Pleading to deaf ears...
"My dad told me he had hearing loss and couldn't hear me if I whined because my pitch would get too high."
"Would completely ignore me until I asked him questions in a normal voice."
"Trusted him implicitly until I was 12 and he yelled at my younger brother for whining."- Tyrion_Stark.
Get it while you can.
"That they took everything off the shelves when the supermarket closed."- fgyfddg.
Silly superstitions.
"My grandfather used to tell me that if I played with the fire, I'd pee the bed."
"I believed him for a while, until I got older."
"I think he was just trying to protect me from the fire."- teddypa1981.
"Rain, rain go away..."
"That if it was raining where I was, it was raining everywhere in the world."- morningshartz.
Age is just a number.
"My parents used to seem really old to me, so much so I believed they grew up like cave people as children, wearing giant leaves for clothes and what not."- Laleena_.
So that's how they're made!
"That smokestacks from the power plant created clouds."- Scaniarix.
An instant cure.
"The sun gives you sunburns, therefore, moonlight should heal them."- velocipeter.
Better safe than sorry.
"Don't drink and drive meant all drinks."
"My dad was super confused when I told him he wasn't allowed to have any soda until we got home."- hulagirlslovetoparty.

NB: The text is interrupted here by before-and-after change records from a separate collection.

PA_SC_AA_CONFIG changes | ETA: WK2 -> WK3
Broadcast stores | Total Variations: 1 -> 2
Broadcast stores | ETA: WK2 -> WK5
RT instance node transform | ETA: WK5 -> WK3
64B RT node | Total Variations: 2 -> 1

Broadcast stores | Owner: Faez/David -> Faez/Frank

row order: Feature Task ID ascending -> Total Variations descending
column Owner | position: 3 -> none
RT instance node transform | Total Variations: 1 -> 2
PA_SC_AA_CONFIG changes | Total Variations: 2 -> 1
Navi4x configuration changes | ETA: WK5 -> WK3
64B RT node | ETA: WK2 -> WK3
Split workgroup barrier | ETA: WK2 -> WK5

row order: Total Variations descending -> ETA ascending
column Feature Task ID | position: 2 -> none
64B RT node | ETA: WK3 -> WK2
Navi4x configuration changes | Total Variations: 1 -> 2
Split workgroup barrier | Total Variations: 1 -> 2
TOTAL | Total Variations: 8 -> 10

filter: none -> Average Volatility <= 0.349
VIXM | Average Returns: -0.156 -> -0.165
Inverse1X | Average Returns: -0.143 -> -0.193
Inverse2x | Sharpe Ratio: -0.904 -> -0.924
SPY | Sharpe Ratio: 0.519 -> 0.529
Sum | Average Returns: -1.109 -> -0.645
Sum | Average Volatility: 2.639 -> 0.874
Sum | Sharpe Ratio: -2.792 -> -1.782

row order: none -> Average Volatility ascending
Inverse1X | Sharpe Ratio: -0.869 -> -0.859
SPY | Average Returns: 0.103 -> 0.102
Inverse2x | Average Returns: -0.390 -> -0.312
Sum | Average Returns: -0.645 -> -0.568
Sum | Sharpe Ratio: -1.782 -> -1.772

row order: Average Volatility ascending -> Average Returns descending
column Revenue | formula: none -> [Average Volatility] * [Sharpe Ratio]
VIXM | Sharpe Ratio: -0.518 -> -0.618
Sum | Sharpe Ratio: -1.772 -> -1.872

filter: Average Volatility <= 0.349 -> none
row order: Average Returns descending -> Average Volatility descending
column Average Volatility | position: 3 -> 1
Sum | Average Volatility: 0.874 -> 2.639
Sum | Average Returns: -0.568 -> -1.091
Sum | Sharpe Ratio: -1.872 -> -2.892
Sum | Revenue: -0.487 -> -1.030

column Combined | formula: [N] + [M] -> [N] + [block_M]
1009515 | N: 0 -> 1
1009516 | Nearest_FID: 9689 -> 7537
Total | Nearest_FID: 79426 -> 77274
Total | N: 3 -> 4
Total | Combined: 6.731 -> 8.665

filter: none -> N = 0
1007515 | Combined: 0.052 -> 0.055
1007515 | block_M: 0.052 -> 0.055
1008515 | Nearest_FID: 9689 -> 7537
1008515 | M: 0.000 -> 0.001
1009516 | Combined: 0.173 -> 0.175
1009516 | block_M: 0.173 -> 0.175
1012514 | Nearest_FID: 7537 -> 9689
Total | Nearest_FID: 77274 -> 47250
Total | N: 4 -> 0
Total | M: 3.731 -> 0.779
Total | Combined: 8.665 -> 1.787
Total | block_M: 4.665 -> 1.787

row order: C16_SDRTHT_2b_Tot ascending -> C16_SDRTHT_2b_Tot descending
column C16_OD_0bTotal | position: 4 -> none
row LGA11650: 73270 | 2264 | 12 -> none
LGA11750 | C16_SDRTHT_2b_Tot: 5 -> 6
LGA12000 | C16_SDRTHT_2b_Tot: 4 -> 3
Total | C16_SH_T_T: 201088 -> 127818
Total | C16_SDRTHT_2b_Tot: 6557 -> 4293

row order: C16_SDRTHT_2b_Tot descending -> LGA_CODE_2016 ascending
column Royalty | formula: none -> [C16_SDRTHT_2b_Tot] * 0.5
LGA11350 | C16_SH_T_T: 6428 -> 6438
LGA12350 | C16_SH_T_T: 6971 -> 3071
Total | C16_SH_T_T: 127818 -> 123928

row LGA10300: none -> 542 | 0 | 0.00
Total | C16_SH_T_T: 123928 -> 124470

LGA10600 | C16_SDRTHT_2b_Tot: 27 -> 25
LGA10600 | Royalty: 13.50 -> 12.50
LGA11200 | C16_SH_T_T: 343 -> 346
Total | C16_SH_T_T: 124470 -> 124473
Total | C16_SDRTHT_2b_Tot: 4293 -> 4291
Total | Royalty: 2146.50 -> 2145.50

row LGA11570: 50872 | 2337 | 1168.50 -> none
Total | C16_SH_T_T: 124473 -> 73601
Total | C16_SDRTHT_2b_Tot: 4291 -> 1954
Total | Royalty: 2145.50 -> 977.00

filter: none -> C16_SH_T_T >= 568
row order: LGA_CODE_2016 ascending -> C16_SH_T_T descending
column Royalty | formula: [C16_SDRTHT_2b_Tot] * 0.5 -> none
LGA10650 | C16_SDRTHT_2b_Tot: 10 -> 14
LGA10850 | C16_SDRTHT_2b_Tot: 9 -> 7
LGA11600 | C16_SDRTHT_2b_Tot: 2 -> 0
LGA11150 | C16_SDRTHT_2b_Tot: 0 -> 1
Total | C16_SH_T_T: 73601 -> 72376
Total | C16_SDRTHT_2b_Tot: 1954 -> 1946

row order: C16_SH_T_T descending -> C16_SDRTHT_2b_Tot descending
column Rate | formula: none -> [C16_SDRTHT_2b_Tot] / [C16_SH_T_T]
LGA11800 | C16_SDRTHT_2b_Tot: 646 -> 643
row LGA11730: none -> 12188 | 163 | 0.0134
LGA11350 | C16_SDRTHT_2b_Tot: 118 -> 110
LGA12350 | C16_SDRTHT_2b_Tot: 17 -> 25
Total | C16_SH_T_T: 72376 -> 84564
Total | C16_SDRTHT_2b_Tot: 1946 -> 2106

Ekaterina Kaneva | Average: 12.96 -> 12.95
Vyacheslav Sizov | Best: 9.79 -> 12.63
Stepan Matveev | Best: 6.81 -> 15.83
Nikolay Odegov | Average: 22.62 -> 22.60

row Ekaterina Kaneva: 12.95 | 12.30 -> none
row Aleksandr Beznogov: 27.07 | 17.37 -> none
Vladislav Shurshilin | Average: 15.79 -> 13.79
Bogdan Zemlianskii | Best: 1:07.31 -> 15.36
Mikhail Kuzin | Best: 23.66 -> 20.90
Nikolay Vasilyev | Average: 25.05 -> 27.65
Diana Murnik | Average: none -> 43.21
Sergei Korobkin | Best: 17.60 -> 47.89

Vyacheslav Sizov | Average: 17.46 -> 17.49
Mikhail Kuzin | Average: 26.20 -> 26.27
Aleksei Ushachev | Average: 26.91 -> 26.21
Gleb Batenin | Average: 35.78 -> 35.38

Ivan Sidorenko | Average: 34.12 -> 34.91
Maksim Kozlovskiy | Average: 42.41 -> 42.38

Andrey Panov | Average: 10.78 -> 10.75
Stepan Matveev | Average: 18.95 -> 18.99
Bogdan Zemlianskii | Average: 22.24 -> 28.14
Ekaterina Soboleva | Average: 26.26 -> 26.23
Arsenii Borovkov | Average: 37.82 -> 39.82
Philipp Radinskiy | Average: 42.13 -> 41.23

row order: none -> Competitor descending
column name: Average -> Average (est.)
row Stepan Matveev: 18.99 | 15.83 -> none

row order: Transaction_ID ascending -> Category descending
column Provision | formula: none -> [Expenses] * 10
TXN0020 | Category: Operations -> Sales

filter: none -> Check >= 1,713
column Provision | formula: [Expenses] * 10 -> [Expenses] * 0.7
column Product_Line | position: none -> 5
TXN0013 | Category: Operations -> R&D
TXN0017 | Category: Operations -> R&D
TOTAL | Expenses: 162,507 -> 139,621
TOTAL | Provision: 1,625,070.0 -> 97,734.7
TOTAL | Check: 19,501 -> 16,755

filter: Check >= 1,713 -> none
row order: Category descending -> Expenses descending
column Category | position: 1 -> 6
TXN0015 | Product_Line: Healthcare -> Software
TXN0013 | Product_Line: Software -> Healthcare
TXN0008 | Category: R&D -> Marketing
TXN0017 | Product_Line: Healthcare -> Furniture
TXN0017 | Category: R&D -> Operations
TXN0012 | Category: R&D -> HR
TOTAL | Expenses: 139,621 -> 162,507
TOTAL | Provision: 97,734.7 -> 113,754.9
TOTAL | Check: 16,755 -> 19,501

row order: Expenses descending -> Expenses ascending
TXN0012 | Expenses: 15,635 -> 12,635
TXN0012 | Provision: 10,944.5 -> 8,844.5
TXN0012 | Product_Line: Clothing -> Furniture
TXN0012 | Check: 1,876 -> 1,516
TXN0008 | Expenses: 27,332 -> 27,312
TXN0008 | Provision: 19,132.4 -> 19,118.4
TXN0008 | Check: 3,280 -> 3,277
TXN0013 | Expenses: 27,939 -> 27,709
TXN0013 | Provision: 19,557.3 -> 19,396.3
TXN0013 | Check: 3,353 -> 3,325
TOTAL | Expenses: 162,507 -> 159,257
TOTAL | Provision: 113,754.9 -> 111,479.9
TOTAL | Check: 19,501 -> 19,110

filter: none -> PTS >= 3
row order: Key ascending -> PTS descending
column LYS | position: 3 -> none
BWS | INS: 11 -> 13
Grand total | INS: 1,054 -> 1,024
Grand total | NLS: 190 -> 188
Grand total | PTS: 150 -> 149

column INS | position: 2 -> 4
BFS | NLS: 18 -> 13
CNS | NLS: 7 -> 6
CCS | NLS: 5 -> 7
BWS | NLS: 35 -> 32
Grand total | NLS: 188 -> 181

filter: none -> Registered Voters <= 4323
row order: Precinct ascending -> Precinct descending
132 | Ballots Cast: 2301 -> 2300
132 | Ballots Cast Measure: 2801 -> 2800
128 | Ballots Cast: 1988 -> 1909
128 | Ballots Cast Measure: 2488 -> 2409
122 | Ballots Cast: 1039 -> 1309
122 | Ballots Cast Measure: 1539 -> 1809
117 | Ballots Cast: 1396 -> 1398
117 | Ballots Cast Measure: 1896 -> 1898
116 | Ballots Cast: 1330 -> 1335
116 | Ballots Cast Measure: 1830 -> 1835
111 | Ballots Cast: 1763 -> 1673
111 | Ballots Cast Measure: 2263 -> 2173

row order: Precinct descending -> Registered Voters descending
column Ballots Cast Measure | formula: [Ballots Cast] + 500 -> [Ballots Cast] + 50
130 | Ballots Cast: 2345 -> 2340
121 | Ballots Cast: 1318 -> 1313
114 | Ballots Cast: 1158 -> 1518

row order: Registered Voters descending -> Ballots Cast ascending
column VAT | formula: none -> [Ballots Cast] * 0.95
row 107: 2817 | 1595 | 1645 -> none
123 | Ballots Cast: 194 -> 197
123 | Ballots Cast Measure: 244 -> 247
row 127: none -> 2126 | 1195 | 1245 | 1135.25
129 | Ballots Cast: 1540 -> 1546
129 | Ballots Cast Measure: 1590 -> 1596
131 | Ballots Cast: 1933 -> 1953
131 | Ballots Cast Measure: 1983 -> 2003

Don't believe everything you see on TV.
"There was an episode of Mickey Mouse where Mickey couldn’t reach something at first, so he tried again and somehow his arm was long enough to reach it."
"As a small kid I believed that if I couldn’t reach something, I should just try reaching for it again and my arm would then somehow be long enough to reach it."- That-Dutch-Person.
The miracle of childbirth.
"That babies are pooped out."
"When I was like 7 I was listening to my aunt as she explained that childbirth was pretty intense and painful for her, and I was all solemnly like, 'yeah, sometimes just my poops are painful, I don’t think I could get a baby out' and she went 'um, WHAT?' and her reaction made me realize real quick that I had f*cked up somewhere and I tried to change the subject while my mind was just reeling lol."- thesoundingfurrows.
Oh to be a child again.
And to believe literally everything you're told.